FDA issued a complete response letter regarding a supplemental New Drug Application for rivaroxaban (Xarelto, Janssen Research & Development) for the reduction of the risk of secondary cardiovascular events in patients with acute coronary syndrome.
FDA issued a complete response letter (CRL) regarding a supplemental New Drug Application (sNDA) for rivaroxaban (Xarelto, Janssen Research & Development) for the reduction of the risk of secondary cardiovascular events in patients with acute coronary syndrome (ACS).
Janssen said in a press release that it is evaluating the CRL and will respond to the agency’s questions.
On May 23, FDA’s Cardiovascular and Renal Drugs Advisory Committee narrowly voted against recommending approval of rivaroxaban in this indication. According to Reuters, the panel said rivaroxaban looked promising, but expressed concern about missing clinical-trial data and bleeding risks.
“We are confident in the robust study results of the ATLAS ACS 2 TIMI 51 trial and the positive benefit-risk profile of rivaroxaban in patients with ACS. We will continue to work with the FDA to fully address their questions as quickly as possible,” said Paul Burton, MD, PhD, vice president, Cardiovascular Franchise Medical Leader at Janssen R&D.

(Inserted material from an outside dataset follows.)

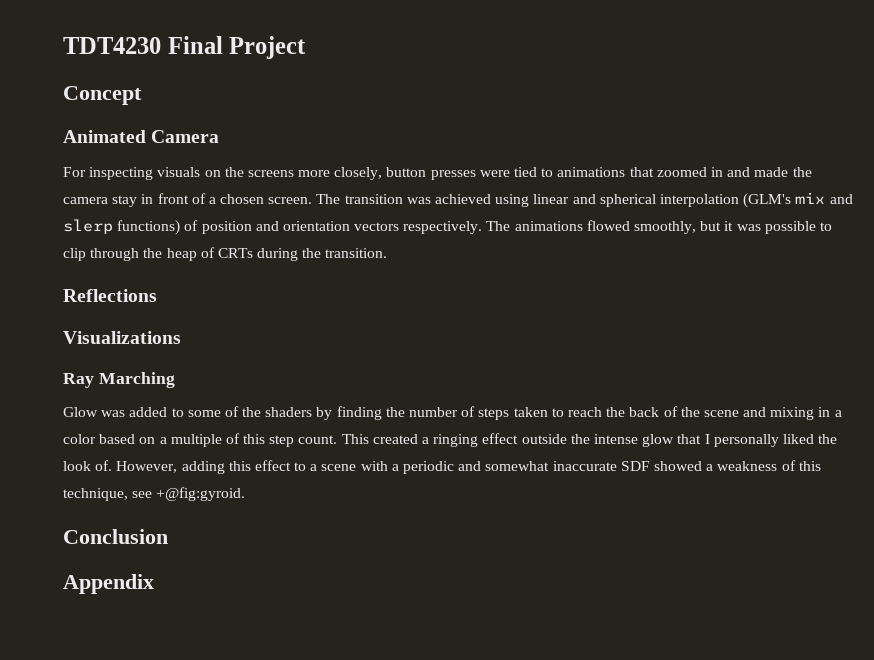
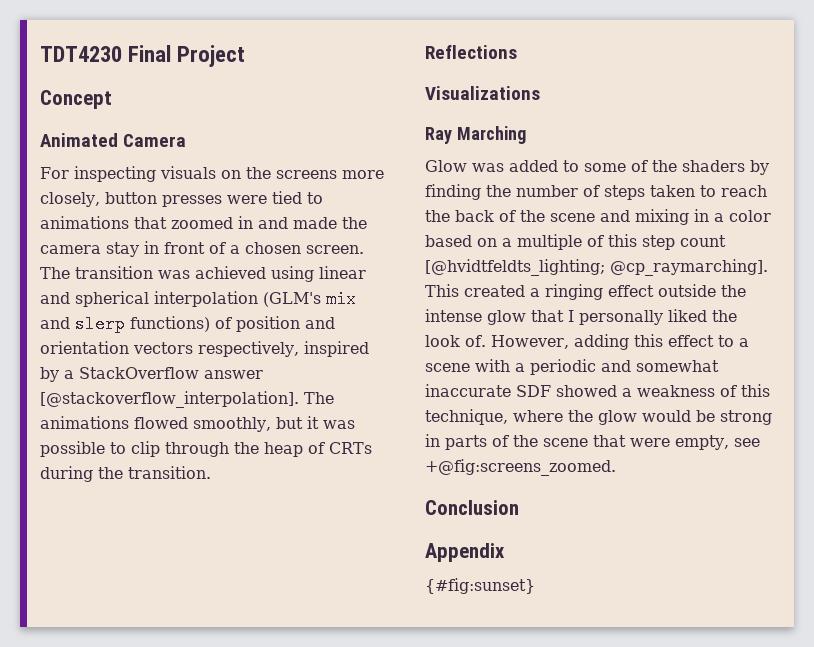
[403,221,483,234] respectively. -> [198,341,369,357] [40,367,263,382] [40,391,299,408] respectively, inspired by a StackOverflow answer [@stackoverflow_interpolation].
[298,435,338,444] count. -> [680,235,726,247] [425,259,768,276] count [@hvidtfeldts_lighting; @cp_raymarching].
[132,487,246,501] see +@fig:gyroid. -> [513,410,772,425] [425,434,760,450] [425,459,616,476] where the glow would be strong in parts of the scene that were empty, see +@fig:screens_zoomed.
(154, 584) none -> [425,578,535,594] // {#fig:sunset}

In the United States, rivaroxaban is approved for 3 clinical uses, including to reduce the risk of blood clots in the legs and lungs of people who have just had knee replacement surgery; to reduce this risk in people who have just had hip replacement surgery; and to reduce the risk of both hemorrhagic and thrombotic strokes as well as other blood clots in people with atrial fibrillation not caused by a heart valve problem.
ACS is a complication of coronary heart disease, which is the leading cause of death in the United States, and one of the most prevalent non-communicable diseases in the world. ACS occurs when a blood clot blocks a coronary artery, reducing blood supply to the heart. This disruption of blood flow can cause a heart attack, or unstable angina, a condition signifying that a heart attack may soon occur. Each year, an estimated 1.2 million patients in the United States are discharged from the hospital with a diagnosis of ACS.
Janssen R&D submitted this sNDA December 29, 2011, and received a priority review designation from FDA on February 27, 2012. The sNDA includes results from the pivotal phase 3 ATLAS ACS 2 TIMI 51 (Anti-Xa Therapy to Lower cardiovascular events in Addition to aspirin with/without thienopyridine therapy in Subjects with Acute Cornery Syndrome) clinical trial of rivaroxaban, which were presented at the American Heart Association annual Scientific Sessions in November 2011 and simultaneously published by New England Journal of Medicine.